Sacramento – In his first order of business in the 2019-20 legislative session Senator Scott Wilk, R-Santa Clarita, introduced Senate Bill 53 (SB 53), legislation that will strengthen transparency in state agencies and stop agencies, like the California High-Speed Rail Authority, from taking advantage of a loophole that allows them to hold closed-door meetings without public involvement.

“The scathing audit of the High Speed Rail Authority last month underscores how far off track an agency can go when there is not appropriate transparency,” said Wilk. “Transparency equals accountability and in the case of the bullet train, the lack of transparency has cost the taxpayers billions of dollars. This has to stop.”

Senate Bill 53 clarifies existing law and defines a “state body” as any multimember committee. Current law requires all standing committees of a local government entity or of the Legislature to hold meetings that are open to the public whether or not the standing committee takes action. However, existing law is slightly ambiguous for state bodies, which some state agencies are exploiting as a loophole by limiting their standing committees to no more than two members for the explicit purpose of avoiding open meeting requirements and public scrutiny.

Senator Wilk introduced the same legislation twice in the Assembly.  Both bills sailed through the Legislature, only to be vetoed by Governor Jerry Brown.

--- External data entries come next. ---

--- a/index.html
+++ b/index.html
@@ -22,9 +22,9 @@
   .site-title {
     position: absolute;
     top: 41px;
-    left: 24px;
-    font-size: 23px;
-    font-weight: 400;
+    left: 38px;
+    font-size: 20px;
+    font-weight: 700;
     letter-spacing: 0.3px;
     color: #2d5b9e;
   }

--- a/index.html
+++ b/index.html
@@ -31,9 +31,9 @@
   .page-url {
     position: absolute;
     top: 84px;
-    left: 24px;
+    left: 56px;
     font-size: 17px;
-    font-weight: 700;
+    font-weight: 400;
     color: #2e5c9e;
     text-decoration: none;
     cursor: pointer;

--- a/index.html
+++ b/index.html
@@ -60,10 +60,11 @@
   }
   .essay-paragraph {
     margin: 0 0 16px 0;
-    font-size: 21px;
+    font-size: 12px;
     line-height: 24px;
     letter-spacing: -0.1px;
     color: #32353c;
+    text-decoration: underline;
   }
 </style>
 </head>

“We have a new governor coming into office in January. It is my hope Governor Newsom will be supportive of requiring our government to conduct its business in a visible and transparent manner,” said Wilk. “The Legislature unanimously passed both of my previous bills and I expect it will be supportive of ensuring the public be included in meetings that directly affect them.”

The California High Speed Rail Authority, First 5 California, and the California Veterinary Medical Board, among others, have misused this hazy language in the Bagley-Keene Act to circumvent open meeting requirements. These agencies limit their standing committees to no more than two members for the explicit purpose of avoiding open meeting requirements.